Task item: Using the material below, return exactly the lines between the one holding "[87,233,334,247] Easier to" and the one holding "[682,233,751,244] Crossfilter: ->", inclusive, and no others.
------ Supplied entries
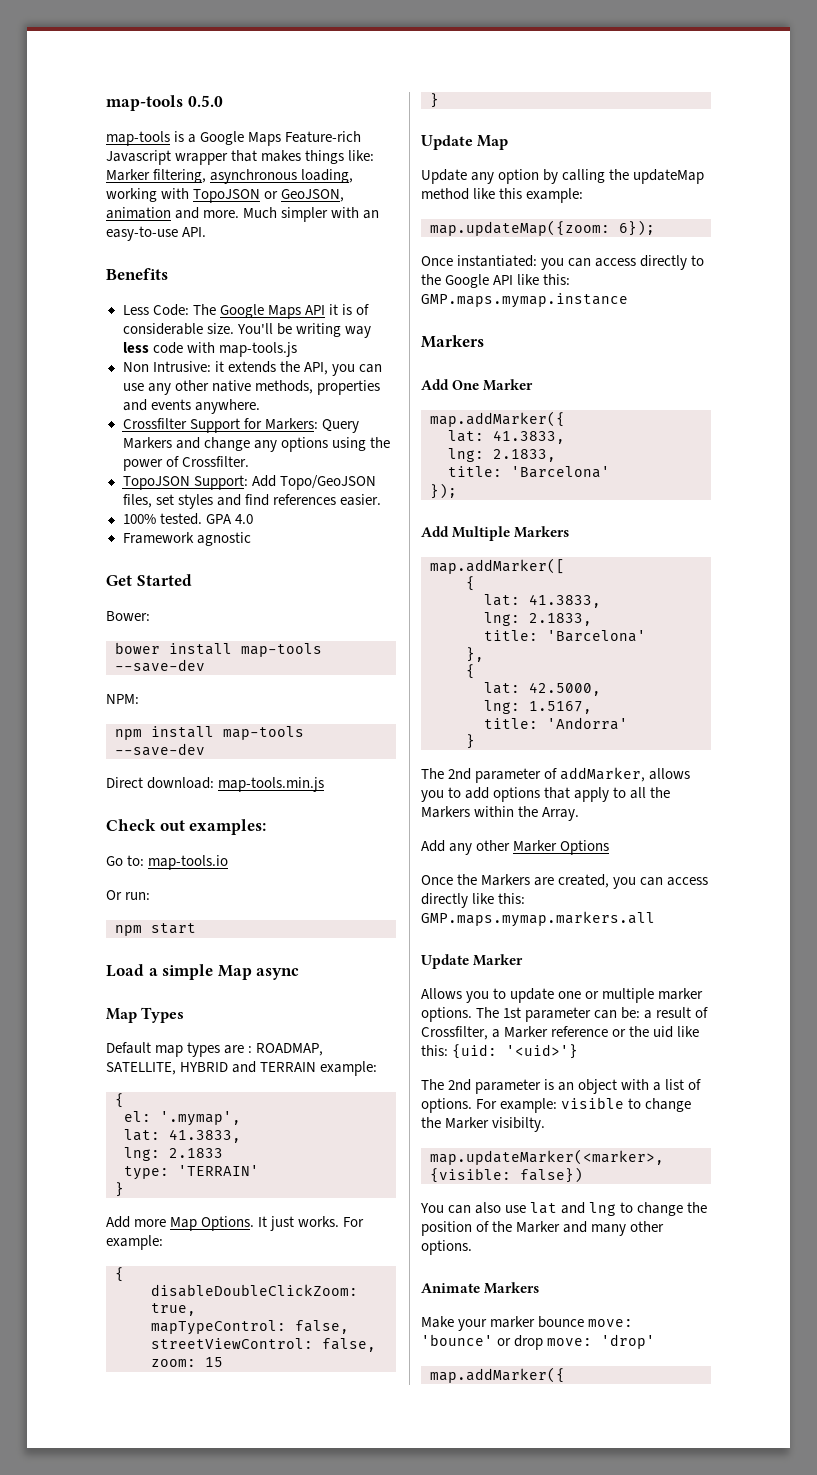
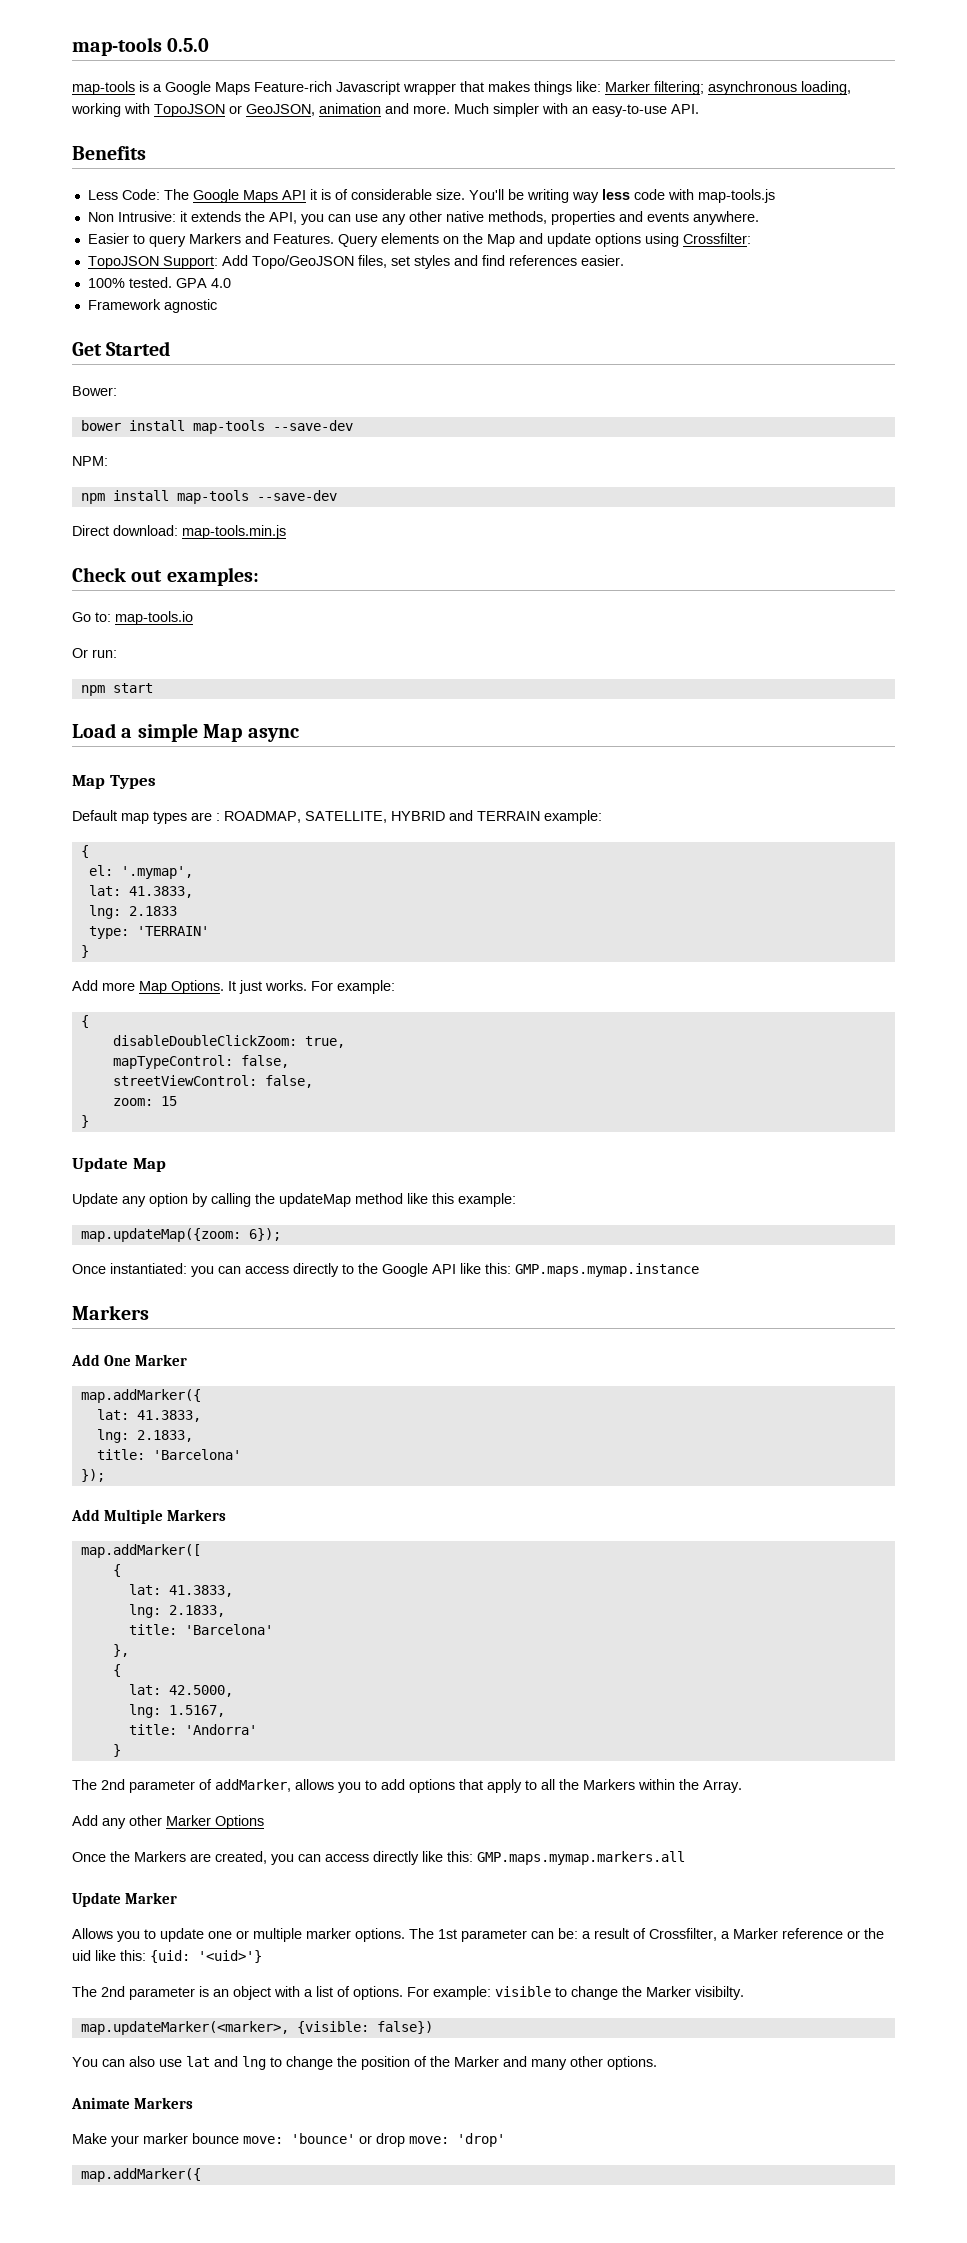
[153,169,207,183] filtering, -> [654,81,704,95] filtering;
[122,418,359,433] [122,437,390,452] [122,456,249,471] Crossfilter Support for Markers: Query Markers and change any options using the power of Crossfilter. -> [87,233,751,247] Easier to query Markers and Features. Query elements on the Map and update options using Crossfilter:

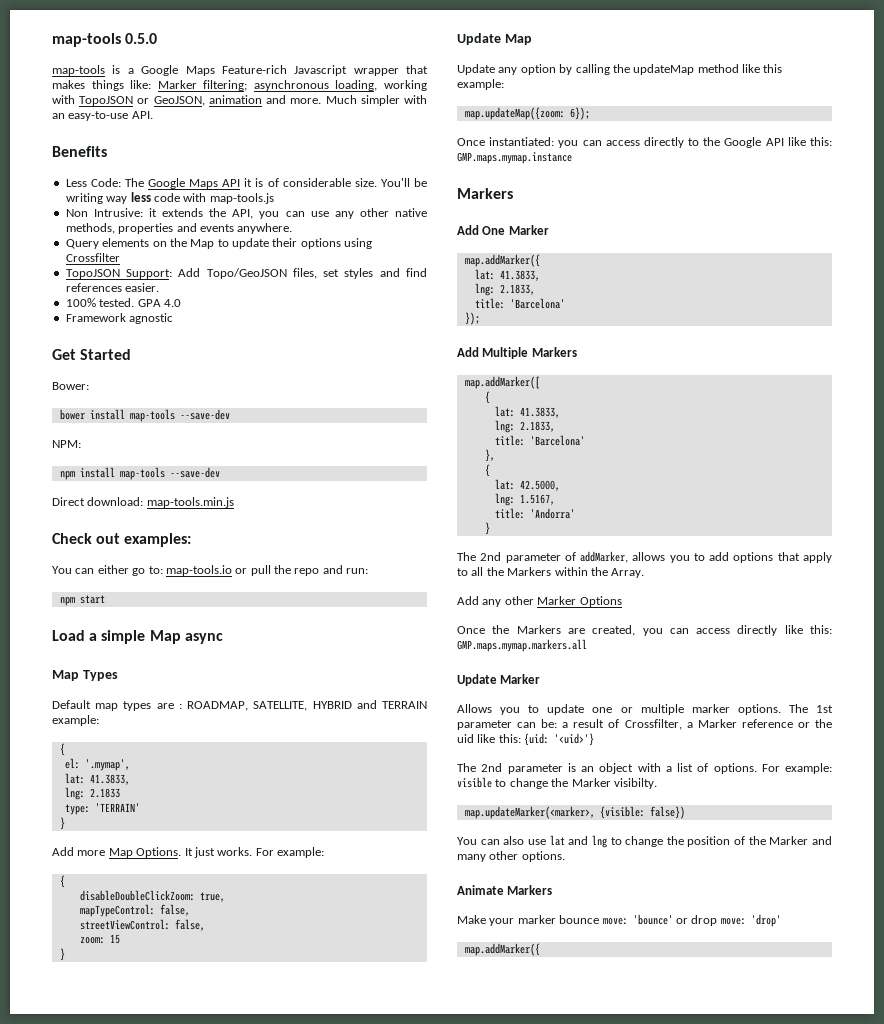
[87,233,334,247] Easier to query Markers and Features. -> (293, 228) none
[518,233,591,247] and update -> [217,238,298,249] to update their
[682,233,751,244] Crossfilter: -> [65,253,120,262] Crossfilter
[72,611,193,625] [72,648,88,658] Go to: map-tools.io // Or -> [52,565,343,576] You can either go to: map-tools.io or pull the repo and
------------
------ Supplied entries
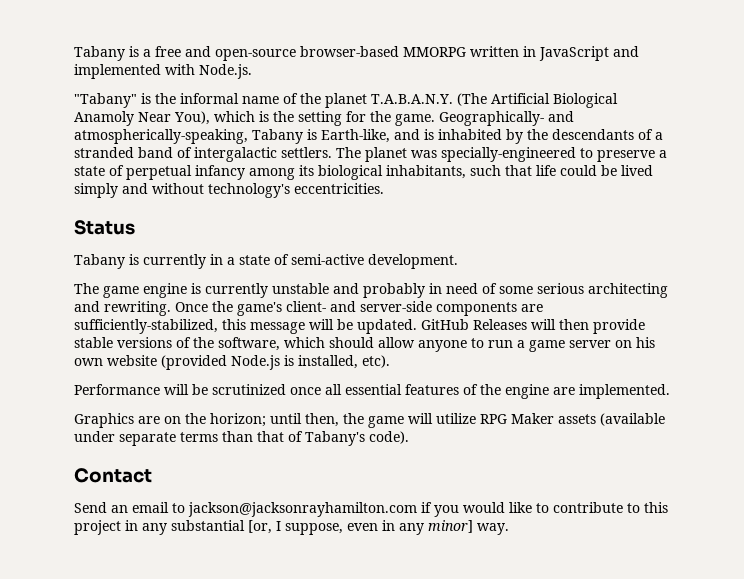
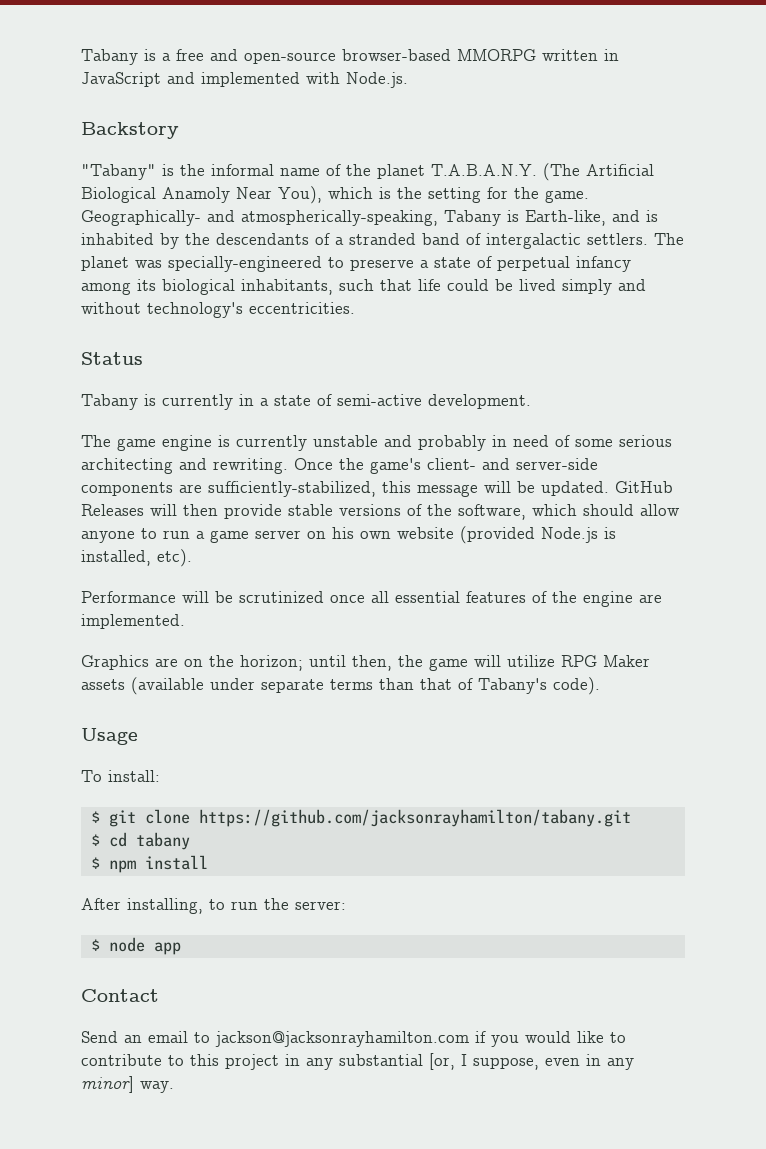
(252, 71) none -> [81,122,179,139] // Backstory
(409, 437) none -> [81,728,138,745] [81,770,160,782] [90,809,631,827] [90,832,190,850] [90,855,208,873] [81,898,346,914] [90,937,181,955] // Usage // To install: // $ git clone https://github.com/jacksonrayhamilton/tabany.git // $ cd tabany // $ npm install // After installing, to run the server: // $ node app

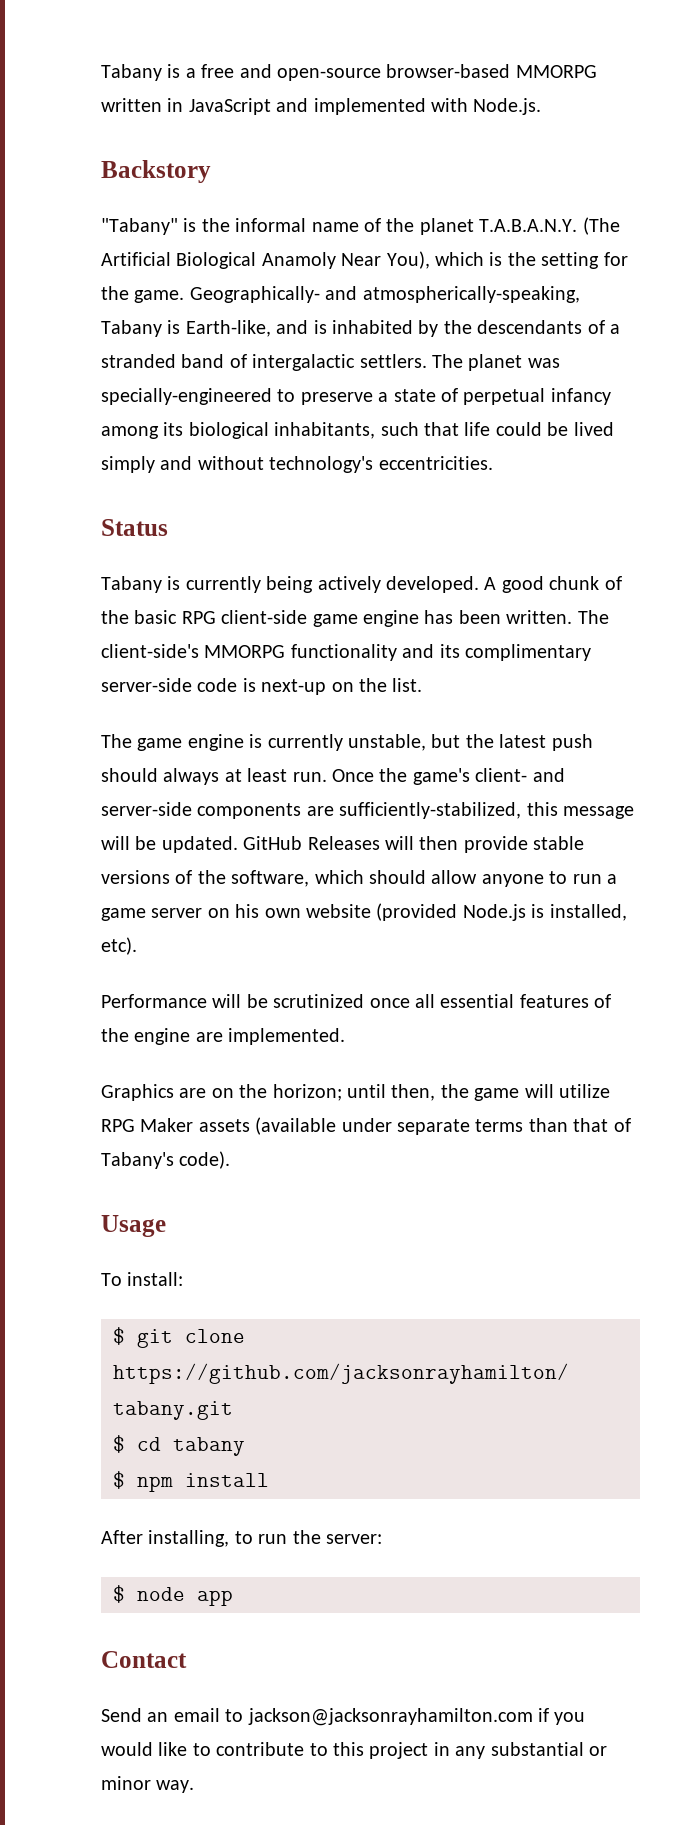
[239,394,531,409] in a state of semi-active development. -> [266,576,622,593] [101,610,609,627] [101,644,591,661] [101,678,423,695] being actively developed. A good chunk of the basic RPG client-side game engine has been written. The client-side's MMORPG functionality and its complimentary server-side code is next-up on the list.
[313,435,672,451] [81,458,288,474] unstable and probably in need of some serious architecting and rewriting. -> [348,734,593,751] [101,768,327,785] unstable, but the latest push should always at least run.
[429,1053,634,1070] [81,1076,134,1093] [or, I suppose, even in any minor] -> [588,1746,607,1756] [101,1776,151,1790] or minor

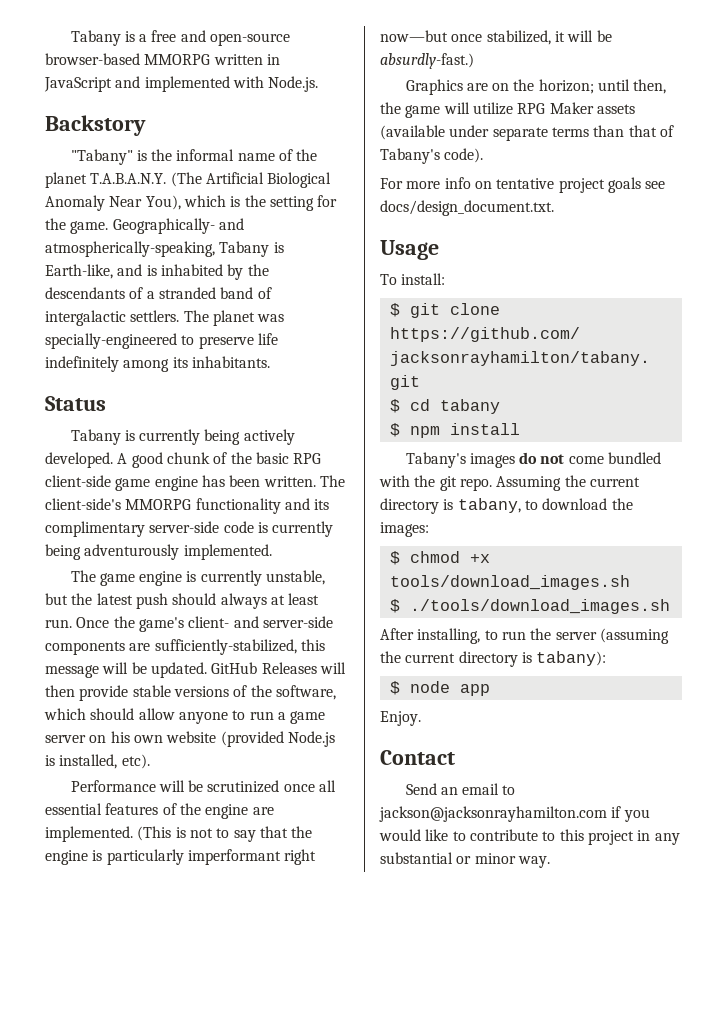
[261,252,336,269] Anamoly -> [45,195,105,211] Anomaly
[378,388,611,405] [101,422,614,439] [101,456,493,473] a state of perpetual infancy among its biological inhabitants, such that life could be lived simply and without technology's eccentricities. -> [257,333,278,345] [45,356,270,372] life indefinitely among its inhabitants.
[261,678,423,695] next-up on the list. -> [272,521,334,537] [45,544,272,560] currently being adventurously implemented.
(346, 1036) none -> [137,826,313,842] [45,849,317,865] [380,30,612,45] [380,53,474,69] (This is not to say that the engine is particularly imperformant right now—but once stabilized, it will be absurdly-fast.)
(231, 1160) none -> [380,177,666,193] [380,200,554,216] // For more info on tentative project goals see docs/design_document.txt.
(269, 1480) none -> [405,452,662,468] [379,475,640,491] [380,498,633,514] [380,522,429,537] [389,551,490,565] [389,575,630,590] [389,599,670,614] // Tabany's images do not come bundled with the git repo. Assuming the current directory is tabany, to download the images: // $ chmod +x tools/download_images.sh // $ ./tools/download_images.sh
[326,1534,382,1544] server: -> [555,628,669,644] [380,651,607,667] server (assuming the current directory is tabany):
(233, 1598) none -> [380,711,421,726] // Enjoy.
------------
Answer box:
[87,233,334,247] Easier to query Markers and Features. -> (293, 228) none
[518,233,591,247] and update -> [217,238,298,249] to update their
[682,233,751,244] Crossfilter: -> [65,253,120,262] Crossfilter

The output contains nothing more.